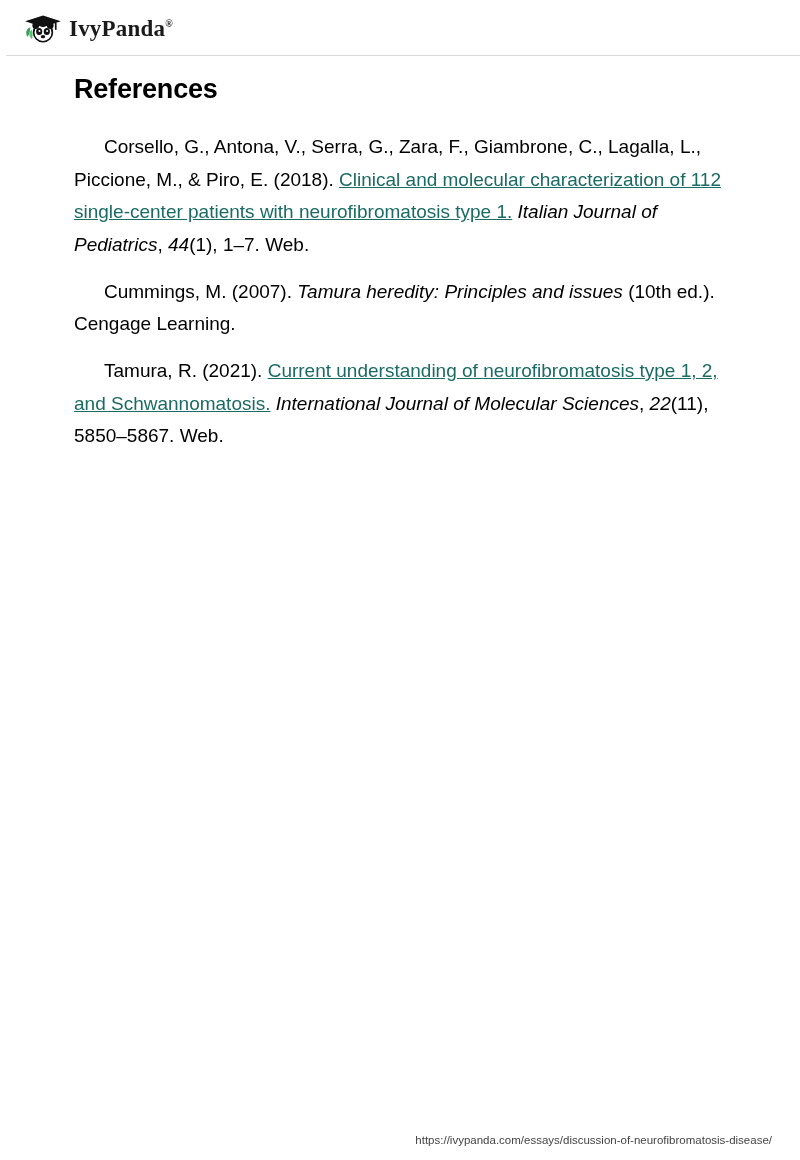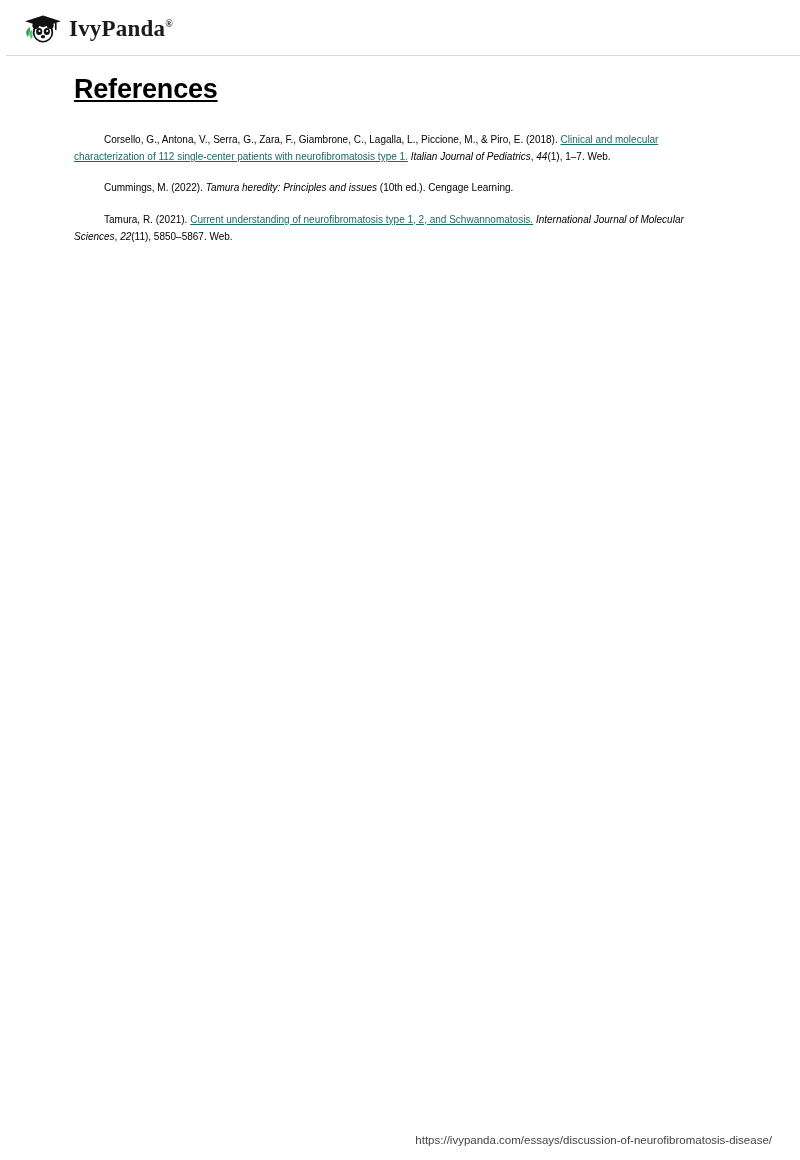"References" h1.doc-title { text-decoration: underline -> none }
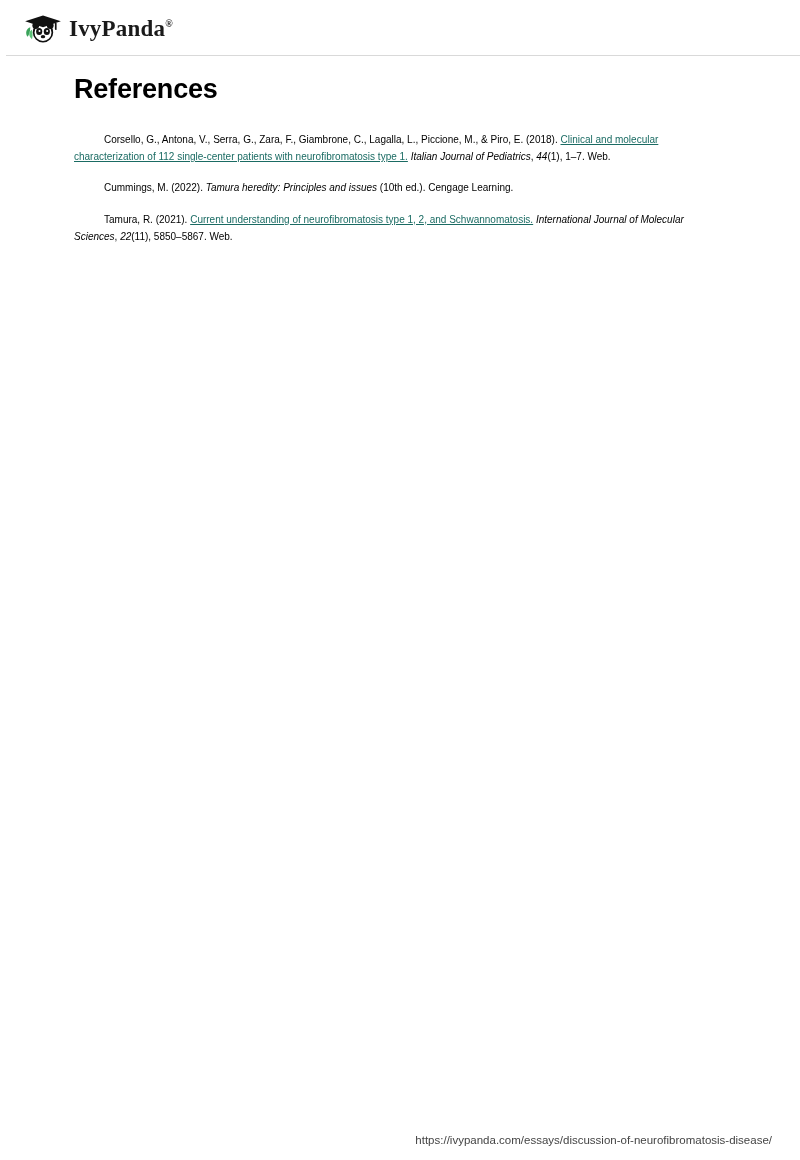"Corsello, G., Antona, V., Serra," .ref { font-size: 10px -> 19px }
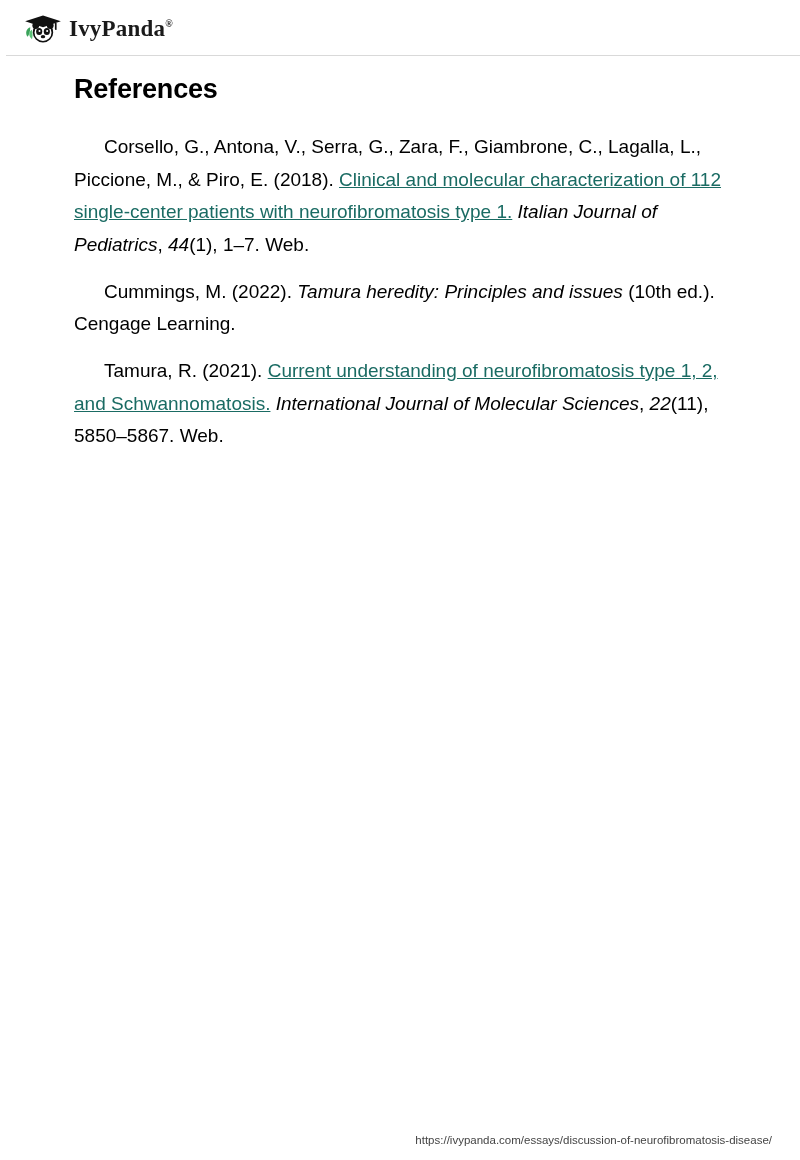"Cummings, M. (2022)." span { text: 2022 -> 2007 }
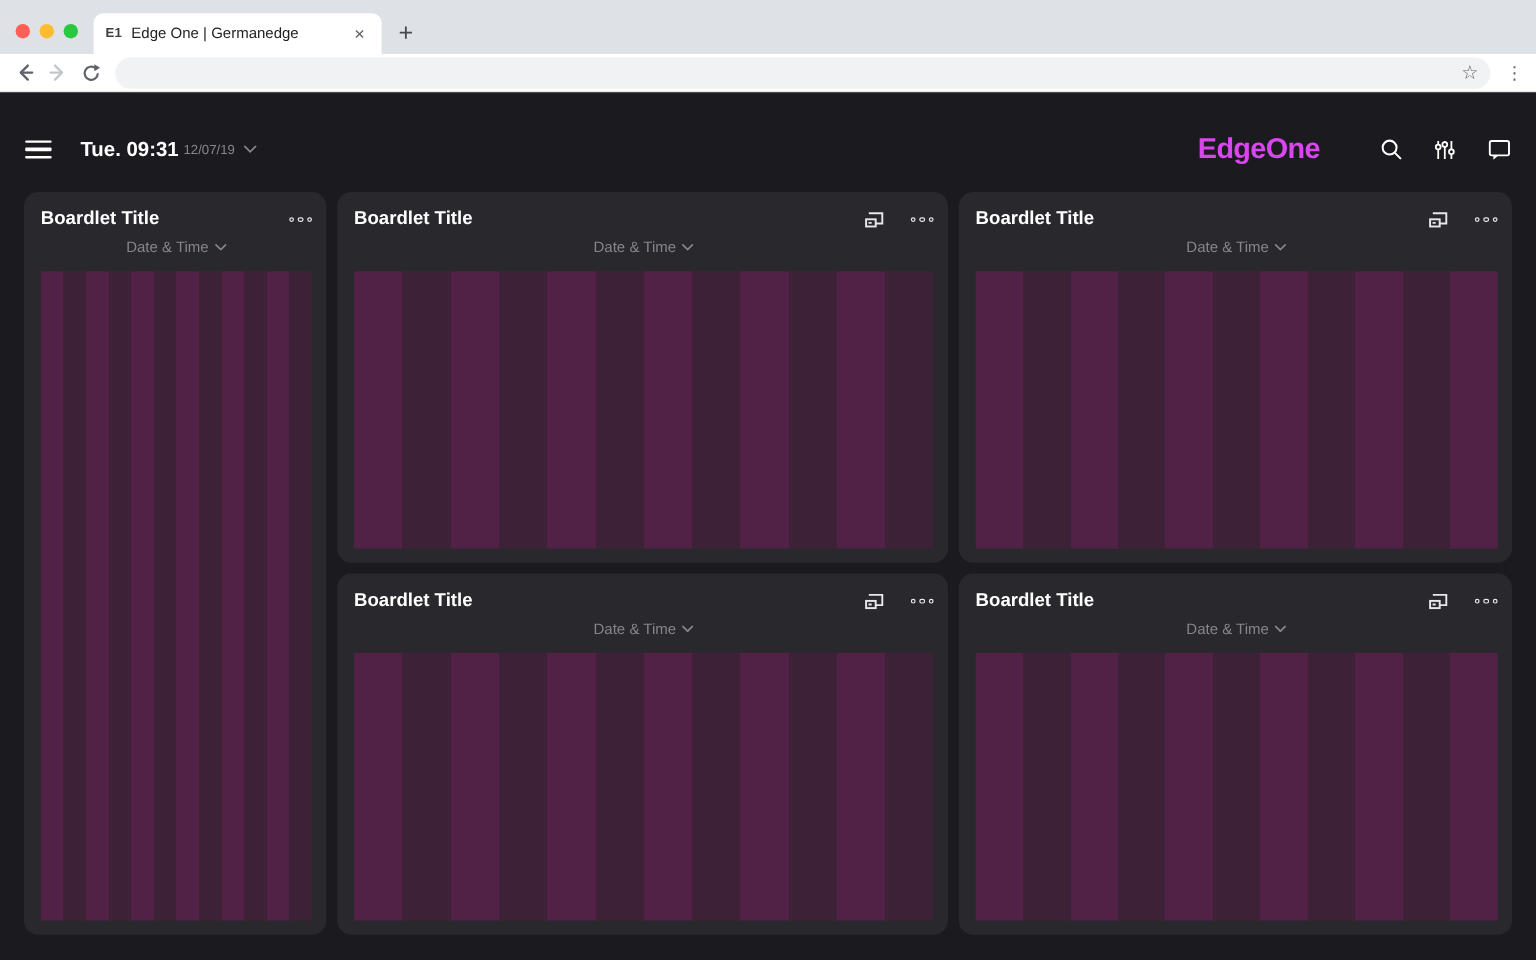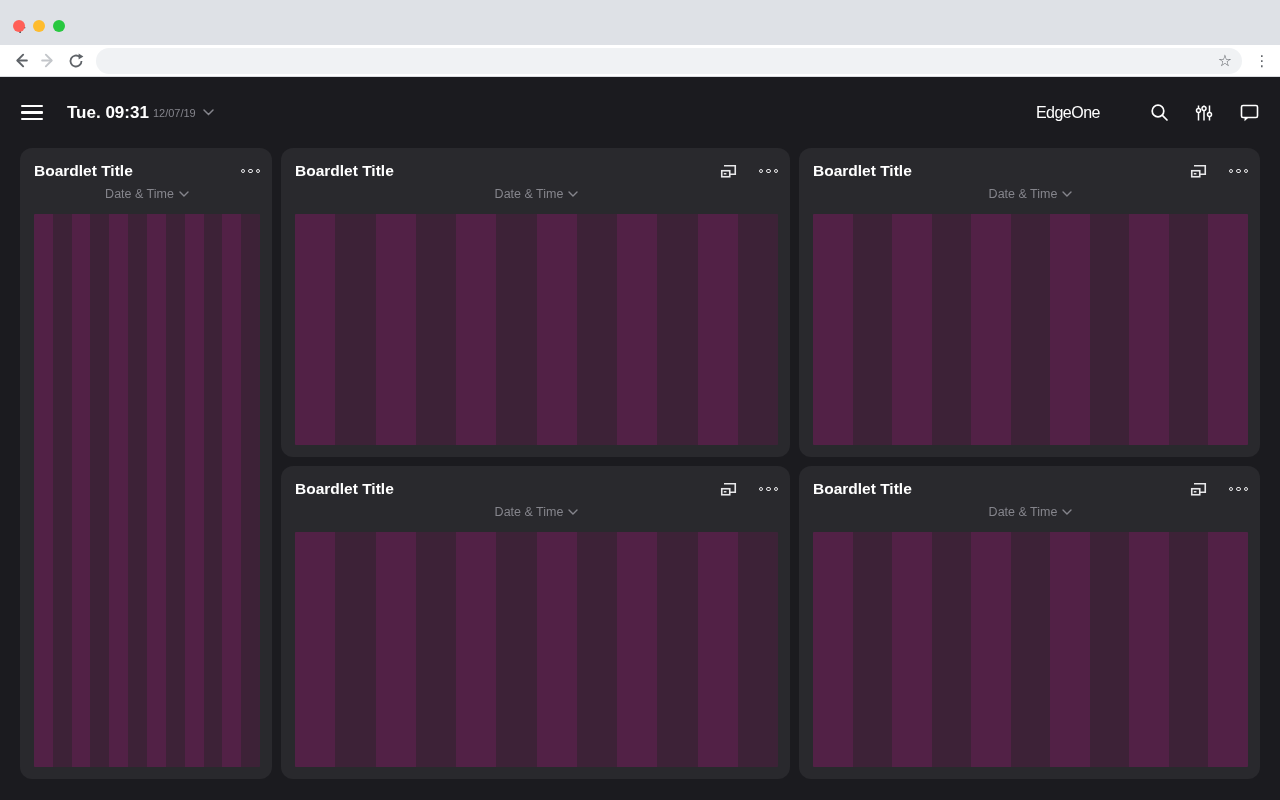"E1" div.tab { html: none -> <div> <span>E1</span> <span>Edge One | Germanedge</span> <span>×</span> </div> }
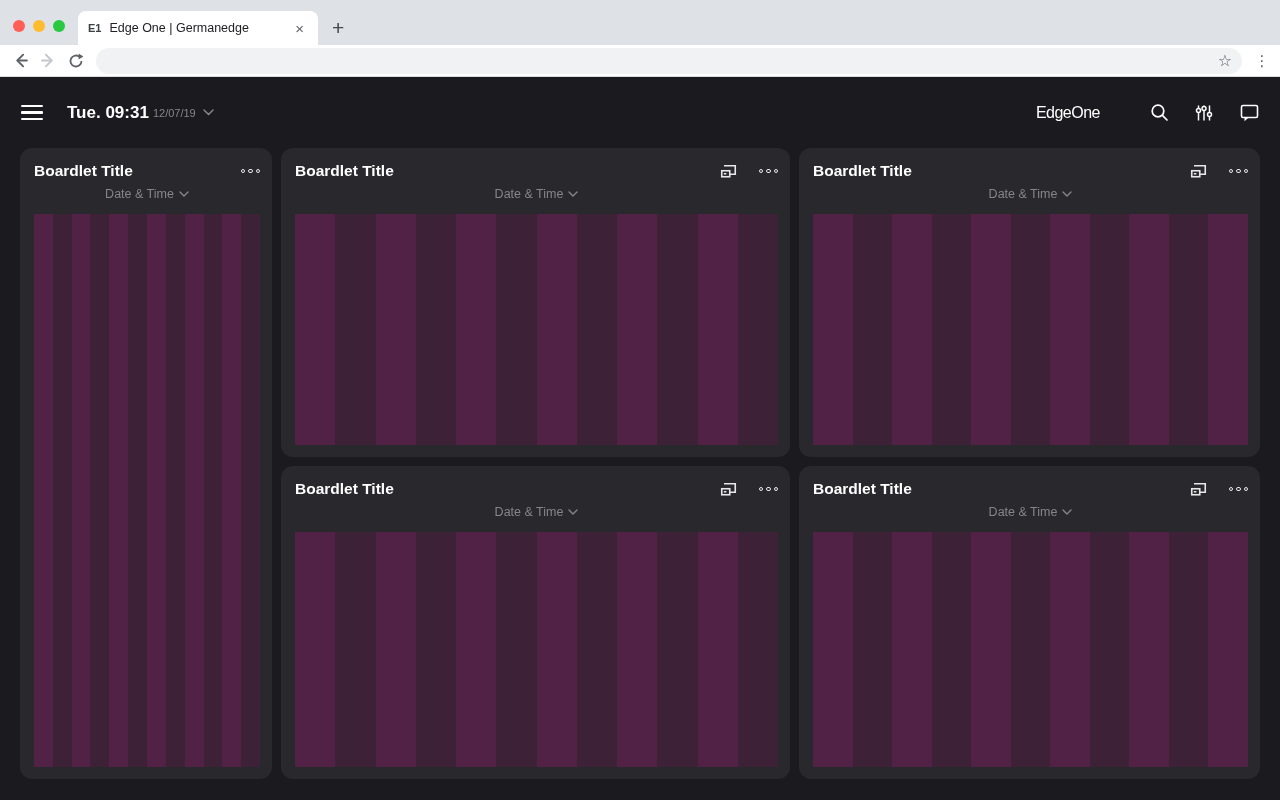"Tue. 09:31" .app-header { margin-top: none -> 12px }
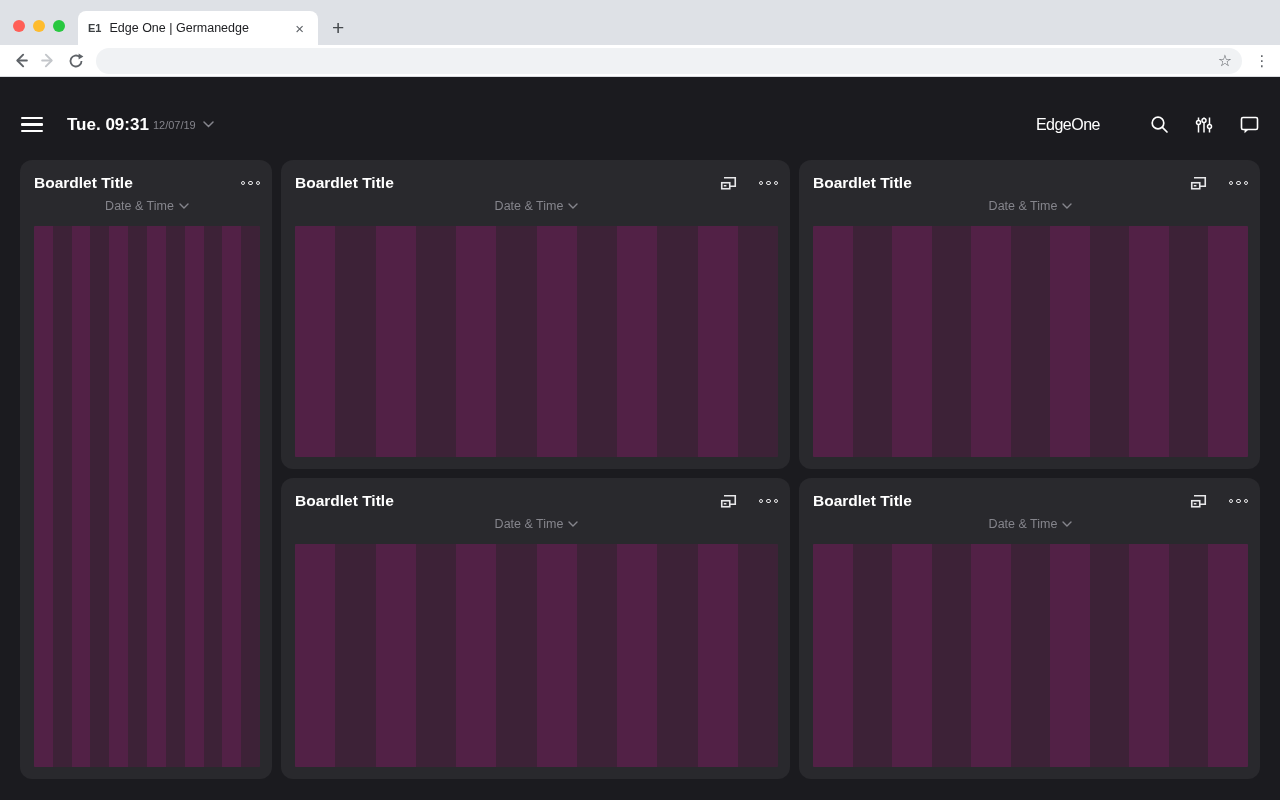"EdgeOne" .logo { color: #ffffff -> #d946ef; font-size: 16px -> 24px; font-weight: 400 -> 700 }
.....
Exercise description –
Leaving the pictures aside, give back all the records exactly as they are.

Solution for this task –
"References" h1.doc-title { text-decoration: underline -> none }
"Corsello, G., Antona, V., Serra," .ref { font-size: 10px -> 19px }
"Cummings, M. (2022)." span { text: 2022 -> 2007 }
"E1" div.tab { html: none -> <div> <span>E1</span> <span>Edge One | Germanedge</span> <span>×</span> </div> }
"Tue. 09:31" .app-header { margin-top: none -> 12px }
"EdgeOne" .logo { color: #ffffff -> #d946ef; font-size: 16px -> 24px; font-weight: 400 -> 700 }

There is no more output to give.